Projection to Shared Space:
z_text = W_text · h_text
z_image = W_image · h_image
...
Contrastive Loss (InfoNCE):
L = -Σ_i log(exp(sim(z_i^A, z_i^B) / τ) / Σ_j exp(sim(z_i^A, z_j^B) / τ))
Pushes matched pairs together, unmatched pairs apart
Symmetrized:
L_total = L(A→B) + L(B→A)
Implementation:
pub struct CrossModalFusion {
projections: HashMap<Modality, nn::Linear>,
temperature: f32,
}
impl CrossModalFusion {
/// Project modality-specific embedding to shared space
pub fn project(&self, embedding: &[f32], modality: Modality) -> Vec<f32> {
let projection = &self.projections[&modality];
let tensor = Tensor::of_slice(embedding);
let projected = projection.forward(&tensor);
// L2 normalize for cosine similarity
let norm = projected.norm();
(projected / norm).into()
}
/// Fuse multiple modalities (e.g., video = visual + audio)

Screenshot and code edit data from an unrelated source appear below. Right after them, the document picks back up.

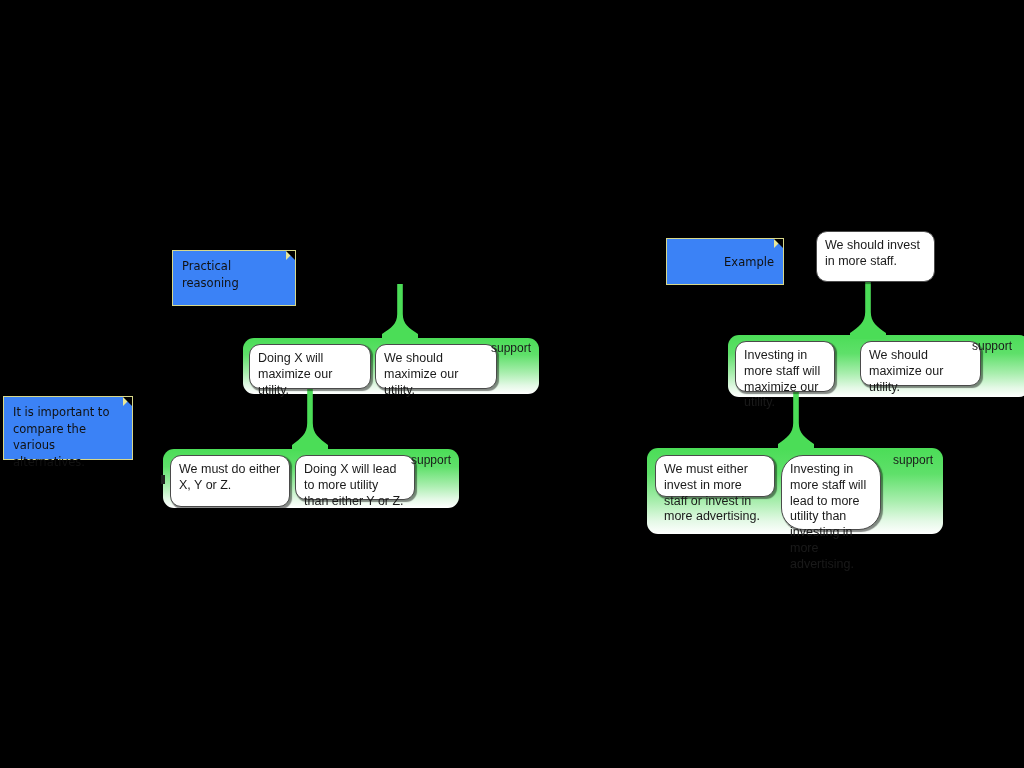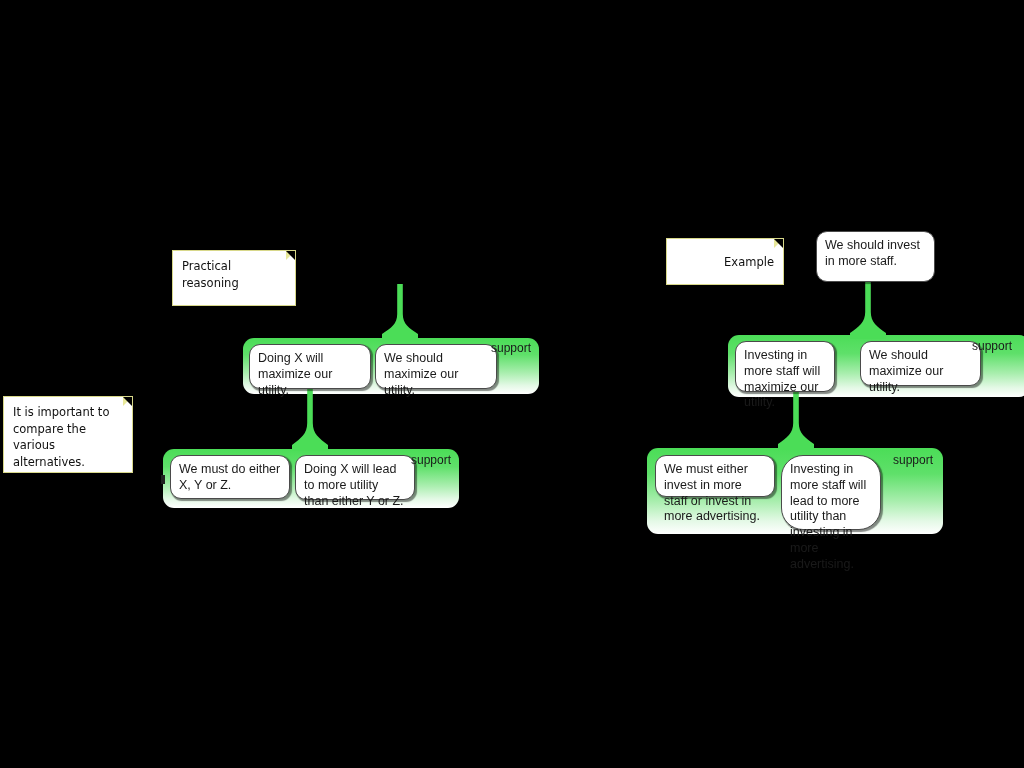--- a/index.html
+++ b/index.html
@@ -12,21 +12,21 @@
     width: 1024px;
     height: 768px;
     background: #000000;
     overflow: hidden;
     font-family: "Liberation Sans", sans-serif;
   }
 
   
   .note {
     position: absolute;
-    background: #ffffff;
+    background: #3b82f6;
     border: 1px solid #d8d88a;
     box-sizing: border-box;
     font-family: "DejaVu Sans", sans-serif;
     font-size: 11.5px;
     color: #111111;
     line-height: 1.45;
     padding: 7px 9px 6px 9px;
     box-shadow: 1px 1px 0 rgba(0,0,0,0.35);
   }
   .note .fold {
@@ -135,28 +135,28 @@
     <svg width="36" height="62" viewBox="0 0 36 62">
       <path d="M15.2,0 L20.8,0 L20.8,34 C20.8,45 27,49 36,56 L36,62 L0,62 L0,56 C9,49 15.2,45 15.2,34 Z" fill="#4bdd57"></path>
     </svg>
   </div>
 
   <div class="support-box" style="left:163px; top:449px; width:296px; height:59px;">
   </div>
   <div class="support-label" style="left:0; top:453px; width:296px; margin-left:163px; text-align:right; padding-right:8px; box-sizing:border-box;">support</div>
   <div class="stub" style="left:161px; top:475px;"></div>
 
-  <div class="claim" style="left:170px; top:455px; width:120px; height:44px;">
+  <div class="claim" style="left:170px; top:455px; width:120px; height:52px;">
     <span>We must do either X, Y or Z.</span>
   </div>
   <div class="claim" style="left:295px; top:455px; width:120px; height:45px;">
     <span>Doing X will lead to more utility than either Y or Z.</span>
   </div>
 
-  <div class="note" style="left:3px; top:396px; width:130px; height:77px;">
+  <div class="note" style="left:3px; top:396px; width:130px; height:64px;">
     <span class="fold"></span>
     <span>It is important to compare the various alternatives.</span>
   </div>
 
   <div class="note centered" style="left:666px; top:238px; width:118px; height:47px;">
     <span class="fold"></span>
     <span>Example</span>
   </div>
 
   <div class="claim" style="left:816px; top:231px; width:119px; height:51px;">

pub fn fuse(&self, modal_embeddings: &[(Modality, Vec<f32>)]) -> Vec<f32> {
if modal_embeddings.len() == 1 {
return modal_embeddings[0].1.clone();
}
// Project all to shared space
let projected: Vec<_> = modal_embeddings.iter()
.map(|(mod_type, emb)| self.project(emb, *mod_type))
.collect();
// Average (can use weighted average or attention)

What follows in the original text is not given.